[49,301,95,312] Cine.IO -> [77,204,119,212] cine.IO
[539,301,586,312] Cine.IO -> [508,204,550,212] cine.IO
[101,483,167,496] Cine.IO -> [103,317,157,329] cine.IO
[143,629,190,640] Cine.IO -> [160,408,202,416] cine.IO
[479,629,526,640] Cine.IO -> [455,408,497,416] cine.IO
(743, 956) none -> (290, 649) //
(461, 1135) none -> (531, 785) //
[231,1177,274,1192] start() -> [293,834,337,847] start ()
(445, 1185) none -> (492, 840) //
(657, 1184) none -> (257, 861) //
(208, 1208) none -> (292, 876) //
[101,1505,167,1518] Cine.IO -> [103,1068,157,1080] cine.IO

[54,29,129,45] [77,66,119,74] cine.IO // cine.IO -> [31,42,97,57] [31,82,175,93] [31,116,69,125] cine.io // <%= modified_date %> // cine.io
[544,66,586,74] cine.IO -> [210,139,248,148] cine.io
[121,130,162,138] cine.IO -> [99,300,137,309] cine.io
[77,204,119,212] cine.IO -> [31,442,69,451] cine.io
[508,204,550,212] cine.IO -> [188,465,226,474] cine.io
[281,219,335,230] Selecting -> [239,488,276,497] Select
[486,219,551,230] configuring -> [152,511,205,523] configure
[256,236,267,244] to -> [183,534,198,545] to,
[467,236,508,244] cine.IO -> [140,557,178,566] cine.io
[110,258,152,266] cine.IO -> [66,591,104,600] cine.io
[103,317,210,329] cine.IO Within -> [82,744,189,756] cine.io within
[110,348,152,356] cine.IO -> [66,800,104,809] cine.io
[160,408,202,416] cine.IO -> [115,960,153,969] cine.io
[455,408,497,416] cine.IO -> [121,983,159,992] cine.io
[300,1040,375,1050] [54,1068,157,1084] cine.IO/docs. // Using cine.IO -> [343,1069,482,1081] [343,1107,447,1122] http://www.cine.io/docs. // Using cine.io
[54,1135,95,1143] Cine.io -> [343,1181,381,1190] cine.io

********

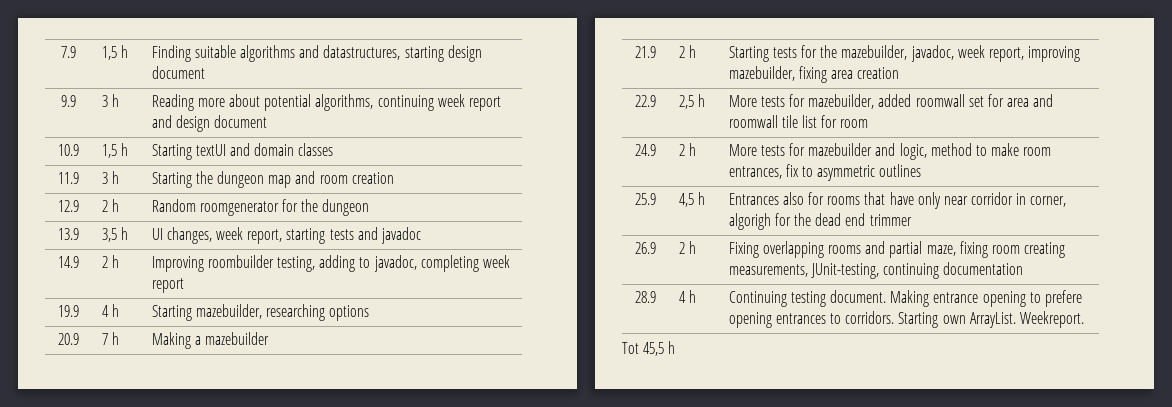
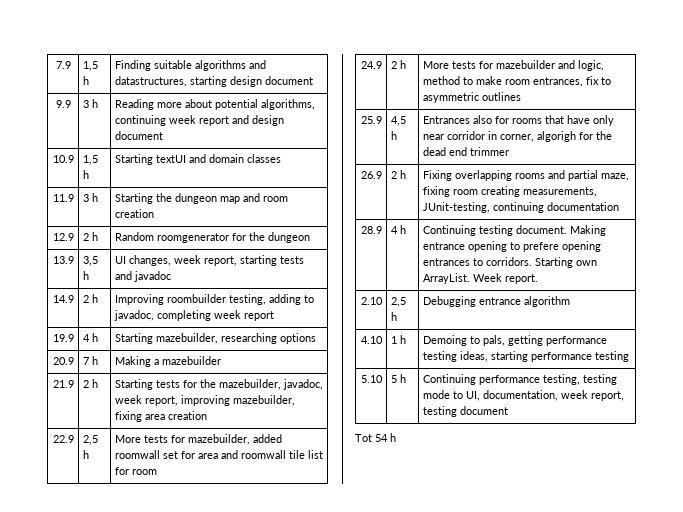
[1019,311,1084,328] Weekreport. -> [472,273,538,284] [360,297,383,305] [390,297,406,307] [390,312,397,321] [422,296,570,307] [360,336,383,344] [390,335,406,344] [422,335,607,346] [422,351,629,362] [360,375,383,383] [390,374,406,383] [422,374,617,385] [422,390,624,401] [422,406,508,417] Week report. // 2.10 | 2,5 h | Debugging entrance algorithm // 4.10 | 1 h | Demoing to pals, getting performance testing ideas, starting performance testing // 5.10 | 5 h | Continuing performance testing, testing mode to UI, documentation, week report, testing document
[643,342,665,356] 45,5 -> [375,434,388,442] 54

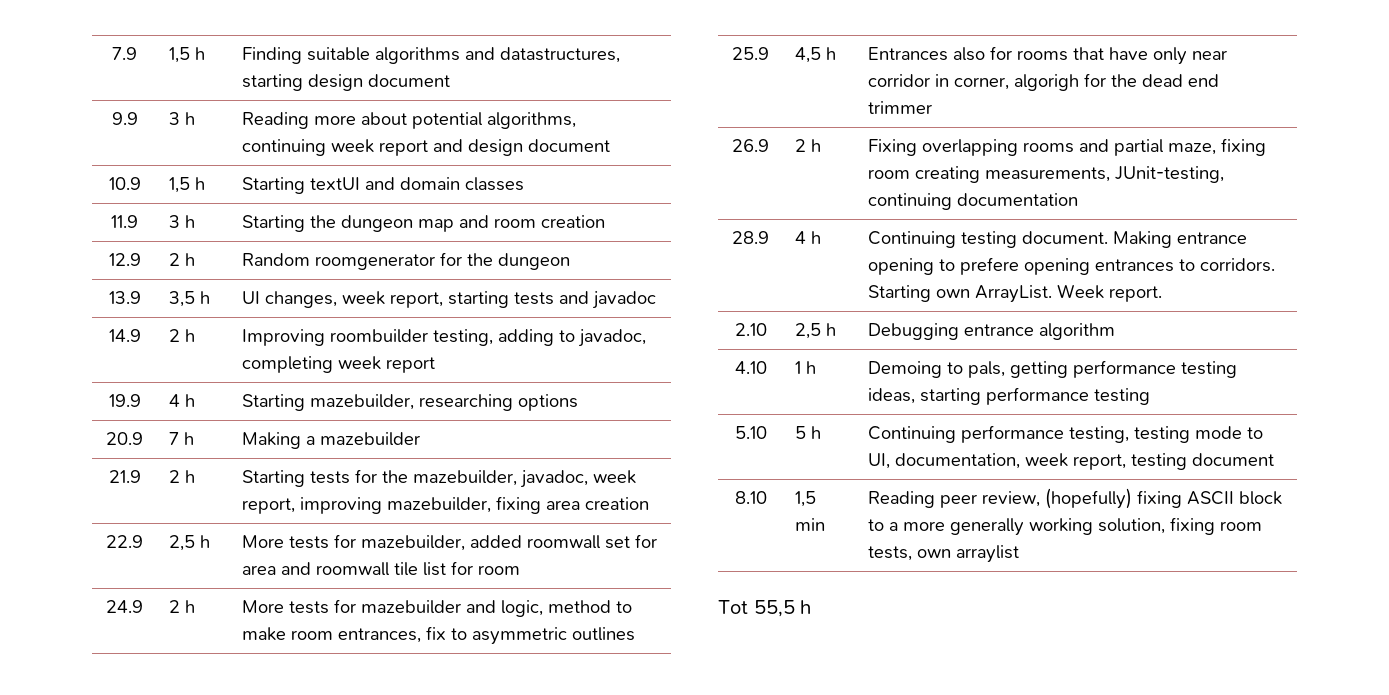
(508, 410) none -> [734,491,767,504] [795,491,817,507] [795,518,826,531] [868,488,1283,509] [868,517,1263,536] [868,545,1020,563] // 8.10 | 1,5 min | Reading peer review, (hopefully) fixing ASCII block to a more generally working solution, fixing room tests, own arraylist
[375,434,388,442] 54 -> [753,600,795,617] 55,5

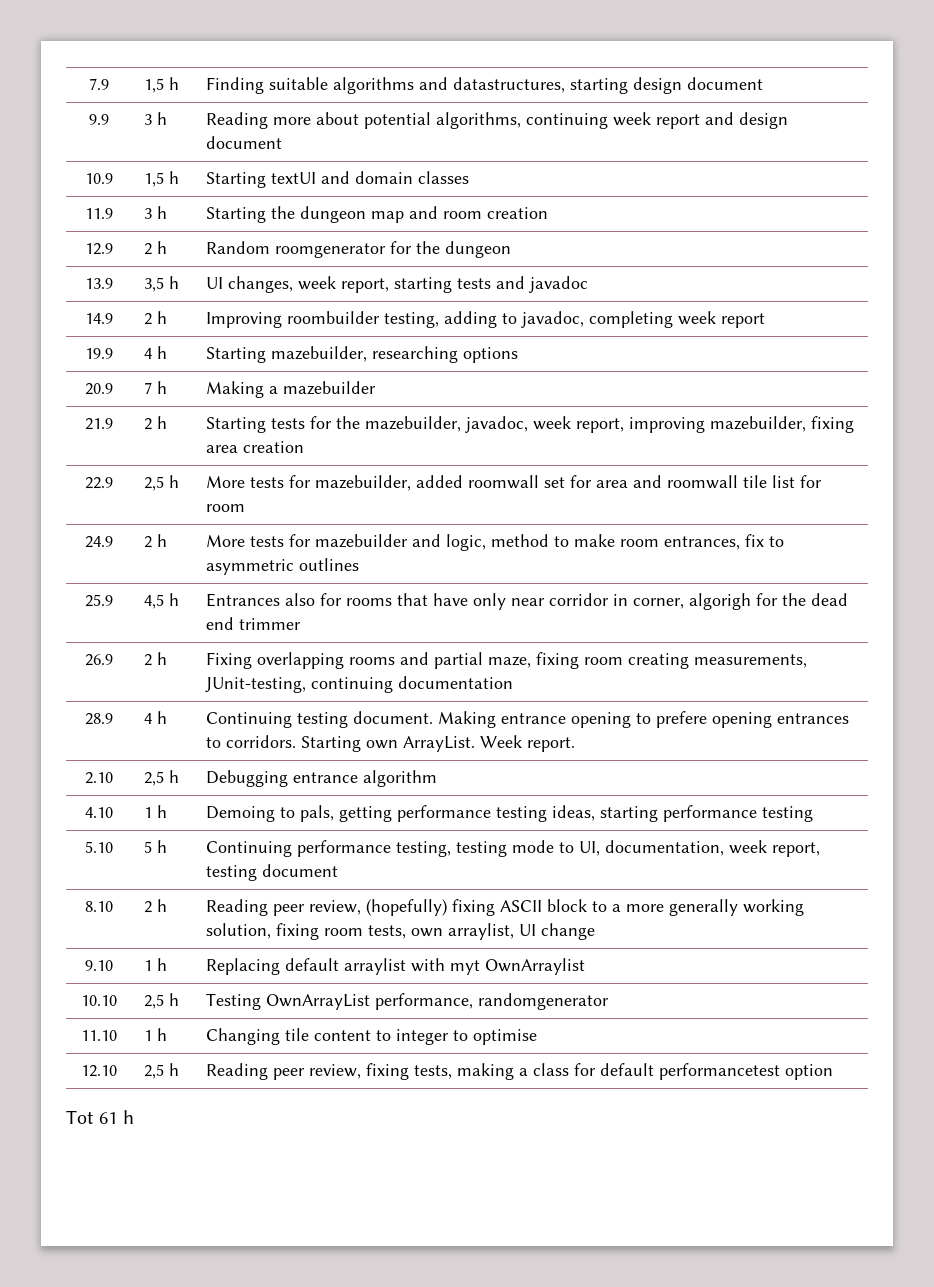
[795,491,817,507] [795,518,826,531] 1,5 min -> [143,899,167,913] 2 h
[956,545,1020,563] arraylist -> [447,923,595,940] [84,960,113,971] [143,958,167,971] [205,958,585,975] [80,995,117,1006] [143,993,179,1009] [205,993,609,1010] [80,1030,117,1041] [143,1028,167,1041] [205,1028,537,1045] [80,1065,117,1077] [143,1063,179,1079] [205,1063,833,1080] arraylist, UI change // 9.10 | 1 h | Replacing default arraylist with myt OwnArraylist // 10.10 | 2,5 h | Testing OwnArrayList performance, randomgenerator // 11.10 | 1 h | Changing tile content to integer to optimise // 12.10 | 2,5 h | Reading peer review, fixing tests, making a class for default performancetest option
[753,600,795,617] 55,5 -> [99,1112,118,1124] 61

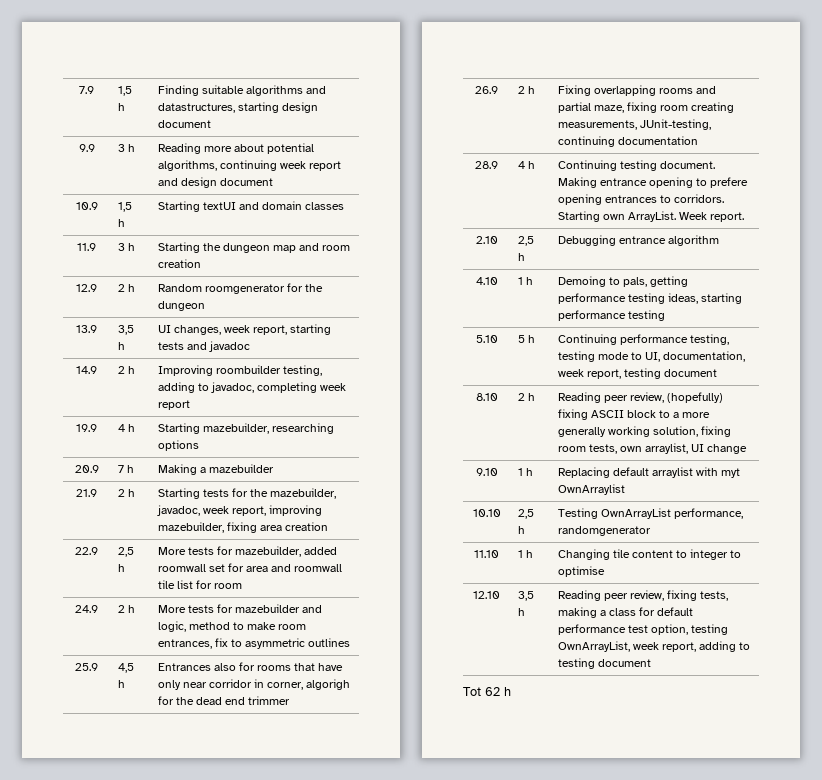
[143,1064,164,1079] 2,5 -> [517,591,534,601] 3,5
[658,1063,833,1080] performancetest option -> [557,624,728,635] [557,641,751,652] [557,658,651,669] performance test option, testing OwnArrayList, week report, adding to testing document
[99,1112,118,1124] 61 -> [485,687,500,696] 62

********

Your task is to transcribe, with no changes, only the lines of the listing above that lie between the line holding "[49,301,95,312] Cine.IO ->" and the line holding "(461, 1135) none -> (531, 785) //", inclusive.

[49,301,95,312] Cine.IO -> [77,204,119,212] cine.IO
[539,301,586,312] Cine.IO -> [508,204,550,212] cine.IO
[101,483,167,496] Cine.IO -> [103,317,157,329] cine.IO
[143,629,190,640] Cine.IO -> [160,408,202,416] cine.IO
[479,629,526,640] Cine.IO -> [455,408,497,416] cine.IO
(743, 956) none -> (290, 649) //
(461, 1135) none -> (531, 785) //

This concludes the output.